WCRB2014 POSTER PRESENTATIONS (1) (335 abstracts)
1Institute of Farm Animal Genetics (FLI), Neustadt, Germany; 2Julius-Maximilians-University, Wuerzburg, Germany; 3Justus-Liebig-University, Giessen, Germany.
Introduction: Oocytes that are not fertilized in a specific time-frame after ovulation undergo a time-dependent process of degradation and loss of developmental potential that can be referred to as postovulatory ageing. This process occurs in vivo and under specific in vitro settings. Here, we studied epigenetic changes related to postovulatory ageing.
Materials and methods: Bovine oocytes were collected from slaughterhouse ovaries and matured in vitro either for 24 h (standard protocol) or 48 h (postovulatory ageing) in TCM199 medium supplemented with BSA and Suigonan®. Maturation, fertilization, cleavage and blastocyst rates were determined. Correct spindle formation was determined by immunhistochemistry. Matured oocytes and 4-8 cell stage embryos were used for gene specific methylation analysis using the limiting dilution assay and direct sequencing. RT-qPCR was performed with developmentally important genes in single oocytes and early embryos.
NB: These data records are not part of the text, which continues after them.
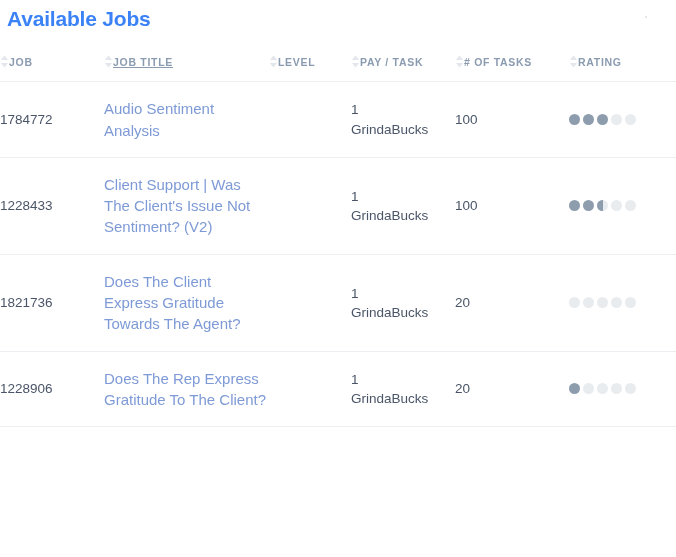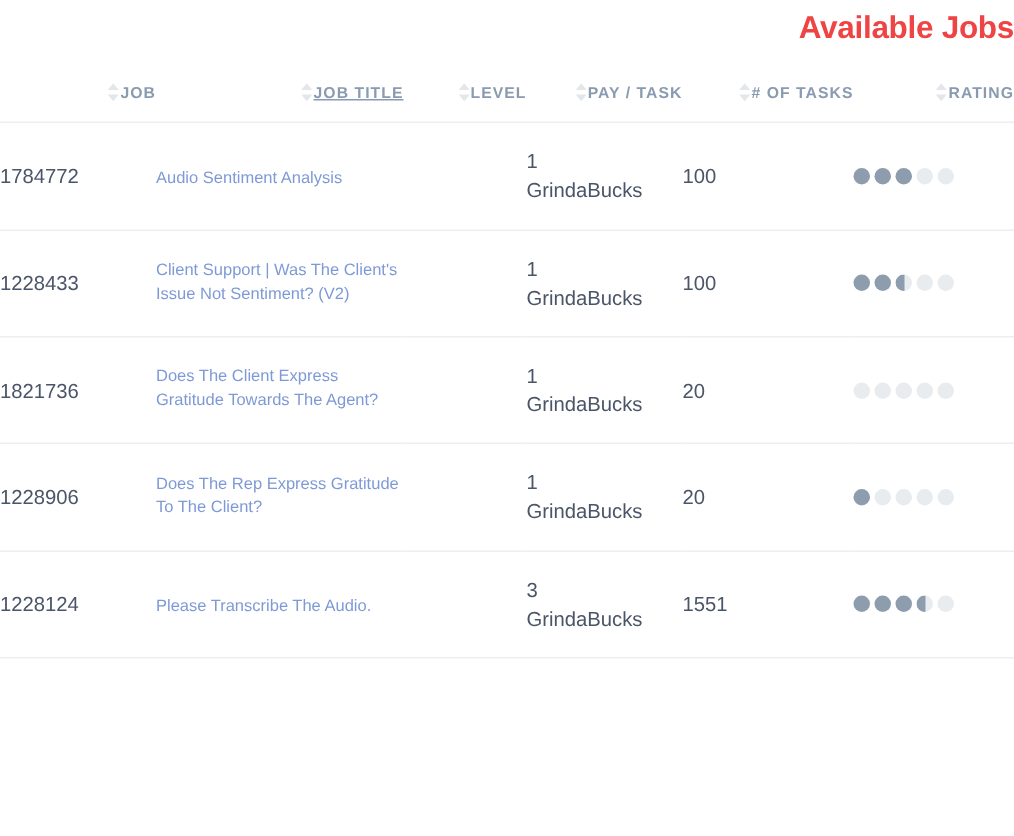--- a/index.html
+++ b/index.html
@@ -17,26 +17,25 @@
   .page {
     width: 676px;
     height: 557px;
     position: relative;
     background: #ffffff;
     box-sizing: border-box;
   }
   .page-title {
     font-size: 21px;
     font-weight: bold;
-    color: #ef4444;
+    color: #3b82f6;
     letter-spacing: -0.2px;
     padding: 5px 0 0 7px;
     margin: 0;
     line-height: 1.3;
-    text-align: right;
   }
   .jobs-table {
     width: 676px;
     border-collapse: collapse;
     table-layout: fixed;
     margin-top: 23px;
   }
   .jobs-table th {
     text-align: left;
     font-size: 10.5px;
@@ -46,21 +45,20 @@
     text-transform: uppercase;
     padding: 0 0 13px 0;
     vertical-align: middle;
     border-bottom: 1px solid #eceef1;
     white-space: nowrap;
   }
   .th-inner {
     display: flex;
     align-items: center;
     gap: 0;
-    justify-content: flex-end;
   }
   .sort-icon {
     display: inline-block;
     width: 9px;
     height: 13px;
     flex: 0 0 9px;
     position: relative;
     opacity: 0.85;
   }
   .sort-icon svg { display: block; }
@@ -83,21 +81,21 @@
   .cell-job     { padding-left: 20px; color: #2d3748; font-size: 13.5px; }
   .cell-title   { padding-left: 10px; }
   .cell-level   { padding-left: 10px; }
   .cell-pay     { padding-left: 10px; }
   .cell-tasks   { padding-left: 10px; }
   .cell-rating  { padding-left: 10px; }
 
   .job-link {
     color: #7e9ad6;
     text-decoration: none;
-    font-size: 11px;
+    font-size: 15px;
     line-height: 1.42;
     display: inline-block;
     cursor: pointer;
   }
 
   .pay-wrap { line-height: 1.42; }
   .pay-amount { display: block; }
   .pay-currency { display: block; }
 
   .rating {
@@ -291,37 +289,16 @@
           <td class="cell-rating">
             <div class="rating">
               <span class="dot full"></span>
               <span class="dot"></span>
               <span class="dot"></span>
               <span class="dot"></span>
               <span class="dot"></span>
             </div>
           </td>
         </tr>
-        <tr>
-          <td class="cell-job">1228124</td>
-          <td class="cell-title"><a class="job-link">Please Transcribe The Audio.</a></td>
-          <td class="cell-level"></td>
-          <td class="cell-pay">
-            <div class="pay-wrap">
-              <span class="pay-amount">3</span>
-              <span class="pay-currency">GrindaBucks</span>
-            </div>
-          </td>
-          <td class="cell-tasks">1551</td>
-          <td class="cell-rating">
-            <div class="rating">
-              <span class="dot full"></span>
-              <span class="dot full"></span>
-              <span class="dot full"></span>
-              <span class="dot half"></span>
-              <span class="dot"></span>
-            </div>
-          </td>
-        </tr>
       </tbody>
   </table>
 
 </div>
 
 </body></html>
Results and discussion: Maturation rates did not differ between the two groups; spindle formation was not impaired, but aged oocytes showed distinct detachment of cumulus cells. Fertilization rates did not differ significantly between the two groups; presumptive zygotes derived from aged oocytes showed significantly reduced cleavage rates and very low development to the blastocyst stage (1.3%). Analysis of relative transcript abundance of a panel of genes did not reveal significant differences. Gene specific methylation analysis of DNMT3Lo revealed a significant increase of aberrantly methylated alleles in postovulatory aged oocytes (P=0.03), other imprinted and non-imprinted genes were not affected. Results indicate that postovulatory ageing severely influences development and may affect offspring due to aberrant epigenetic marks.